TASK TO COMPLETE. Please copy each line of the listing below precisely, excluding the images.

PROVIDED RECORDS.
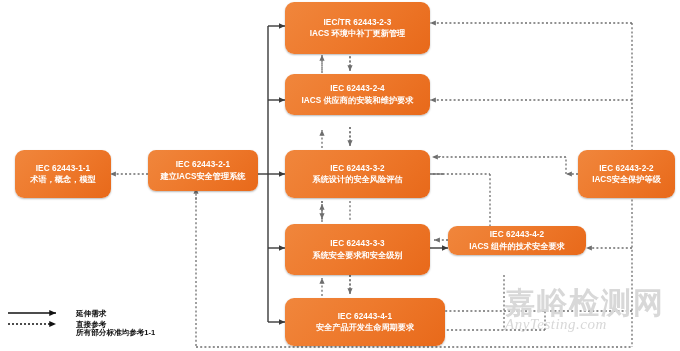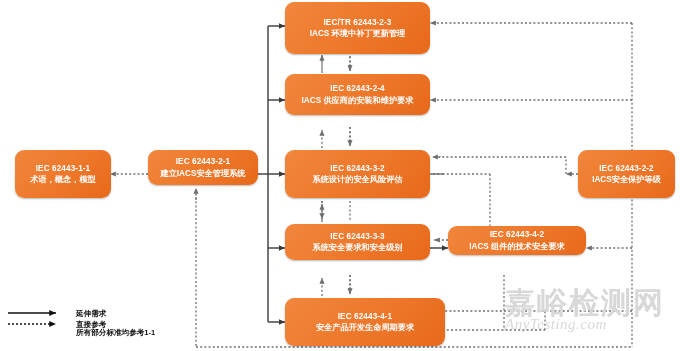--- a/index.html
+++ b/index.html
@@ -212,7 +212,7 @@
     </span>
   </div>
 
-  <div class="node" style="left:148px;top:150px;width:110px;height:35px;">
+  <div class="node" style="left:148px;top:150px;width:110px;height:41px;border-radius:8px;">
     <span class="inner">
       <span class="t1">IEC 62443-2-1</span>
       <span class="t2">建立IACS安全管理系统</span>

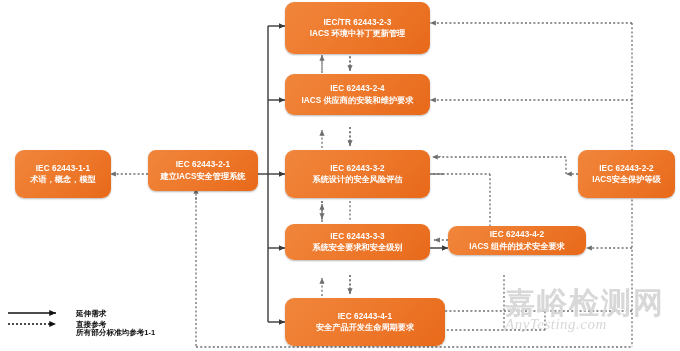--- a/index.html
+++ b/index.html
@@ -184,7 +184,7 @@
     </span>
   </div>
 
-  <div class="node" style="left:285px;top:224px;width:145px;height:36px;">
+  <div class="node" style="left:285px;top:224px;width:145px;height:51px;">
     <span class="inner">
       <span class="t1">IEC 62443-3-3</span>
       <span class="t2">系统安全要求和安全级别</span>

WORKED SOLUTION.
--- a/index.html
+++ b/index.html
@@ -212,7 +212,7 @@
     </span>
   </div>
 
-  <div class="node" style="left:148px;top:150px;width:110px;height:35px;">
+  <div class="node" style="left:148px;top:150px;width:110px;height:41px;border-radius:8px;">
     <span class="inner">
       <span class="t1">IEC 62443-2-1</span>
       <span class="t2">建立IACS安全管理系统</span>

--- a/index.html
+++ b/index.html
@@ -184,7 +184,7 @@
     </span>
   </div>
 
-  <div class="node" style="left:285px;top:224px;width:145px;height:36px;">
+  <div class="node" style="left:285px;top:224px;width:145px;height:51px;">
     <span class="inner">
       <span class="t1">IEC 62443-3-3</span>
       <span class="t2">系统安全要求和安全级别</span>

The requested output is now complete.